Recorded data
————————
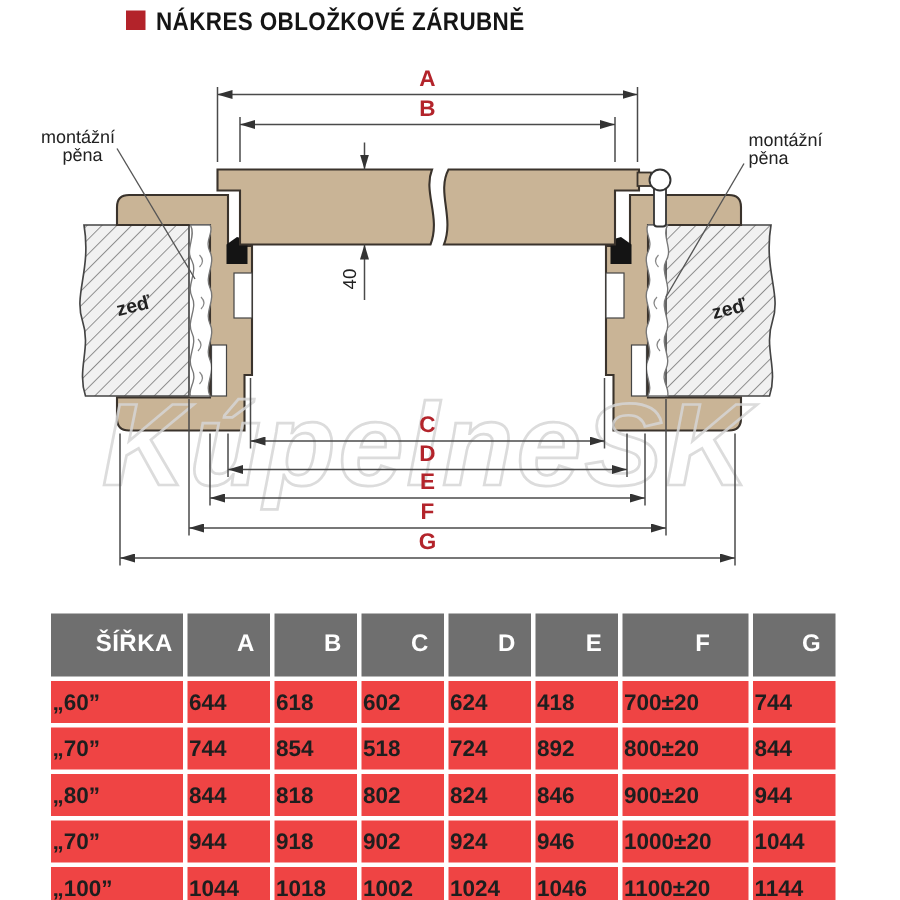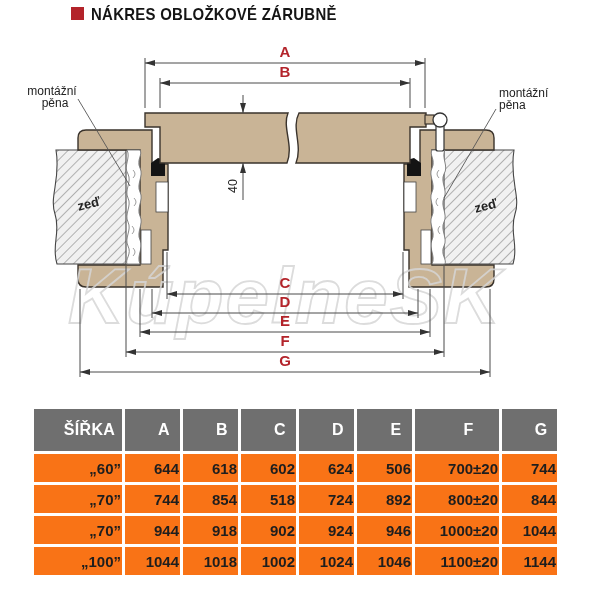--- a/index.html
+++ b/index.html
@@ -6,7 +6,7 @@
   #stage{position:relative;width:600px;height:600px;background:#fff;overflow:hidden;
          font-family:"Liberation Sans", sans-serif;}
   
-  #title{position:absolute;left:71px;top:5px;display:flex;align-items:flex-start;gap:7px;z-index:5;justify-content:center;}
+  #title{position:absolute;left:84px;top:5px;display:flex;align-items:flex-start;gap:7px;z-index:5;justify-content:center;}
   #title .bullet{width:13px;height:13px;margin-top:2px;background:#b3232a;flex:0 0 auto;}
   #title .txt{font-size:17px;font-weight:bold;color:#151515;letter-spacing:.3px;
               transform:scaleX(.88);transform-origin:left top;white-space:nowrap;}

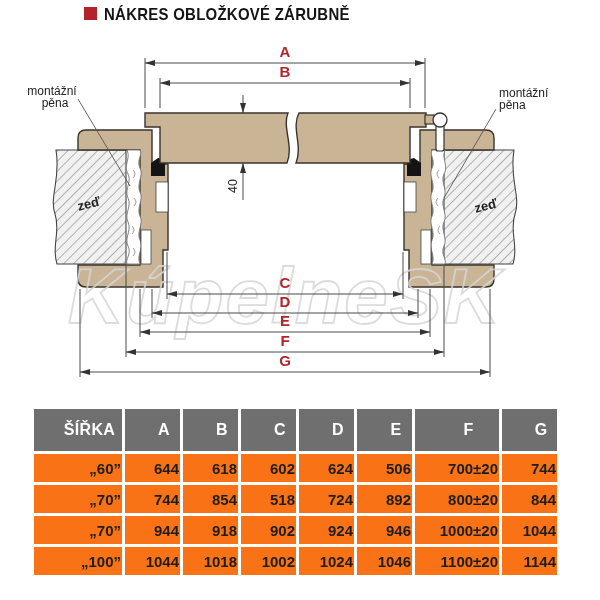--- a/index.html
+++ b/index.html
@@ -16,8 +16,8 @@
   #dims-table{position:absolute;left:31px;top:406px;border-collapse:separate;border-spacing:3px;}
   #dims-table th{background:#6f6f6f;color:#fff;font-size:16px;font-weight:bold;height:40px;
                  text-align:center;vertical-align:middle;letter-spacing:.3px;padding-left:24px;}
-  #dims-table td{background:#f97316;color:#1e1e1e;font-size:15px;font-weight:bold;height:26px;
-                 text-align:right;vertical-align:middle;}
+  #dims-table td{background:#ef4444;color:#1e1e1e;font-size:15px;font-weight:bold;height:26px;
+                 text-align:left;vertical-align:middle;}
   .c-sirka{width:88px}.c-std{width:55px}.c-f{width:84px}
 </style>
 </head>

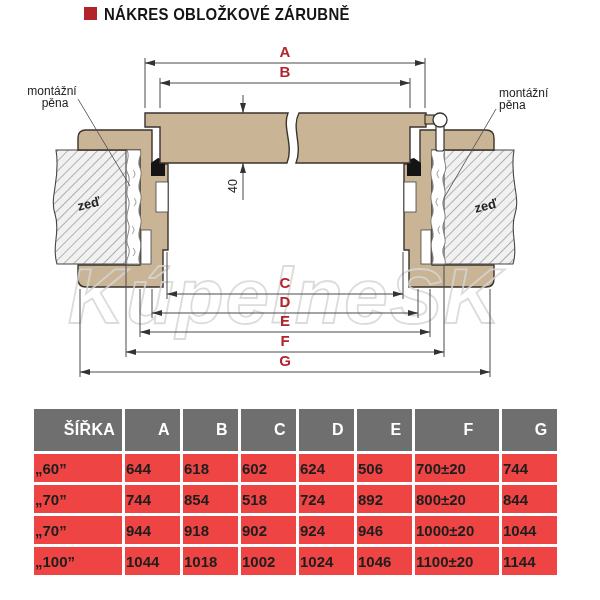--- a/index.html
+++ b/index.html
@@ -173,7 +173,7 @@
         <td>618</td>
         <td>602</td>
         <td>624</td>
-        <td>506</td>
+        <td>418</td>
         <td>700±20</td>
         <td>744</td>
       </tr>

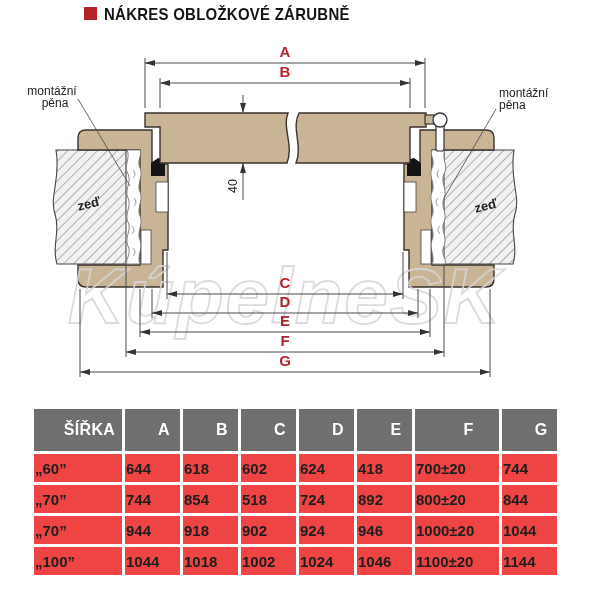--- a/index.html
+++ b/index.html
@@ -188,6 +188,16 @@
         <td>844</td>
       </tr>
       <tr>
+        <td>„80”</td>
+        <td>844</td>
+        <td>818</td>
+        <td>802</td>
+        <td>824</td>
+        <td>846</td>
+        <td>900±20</td>
+        <td>944</td>
+      </tr>
+      <tr>
         <td>„70”</td>
         <td>944</td>
         <td>918</td>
————————
* Task brief
Copy exactly the lines from the one containing "<td>624</td>" through the final line of the records above, both included, and leave out any pictures.

* Response
         <td>624</td>
-        <td>506</td>
+        <td>418</td>
         <td>700±20</td>
         <td>744</td>
       </tr>

--- a/index.html
+++ b/index.html
@@ -188,6 +188,16 @@
         <td>844</td>
       </tr>
       <tr>
+        <td>„80”</td>
+        <td>844</td>
+        <td>818</td>
+        <td>802</td>
+        <td>824</td>
+        <td>846</td>
+        <td>900±20</td>
+        <td>944</td>
+      </tr>
+      <tr>
         <td>„70”</td>
         <td>944</td>
         <td>918</td>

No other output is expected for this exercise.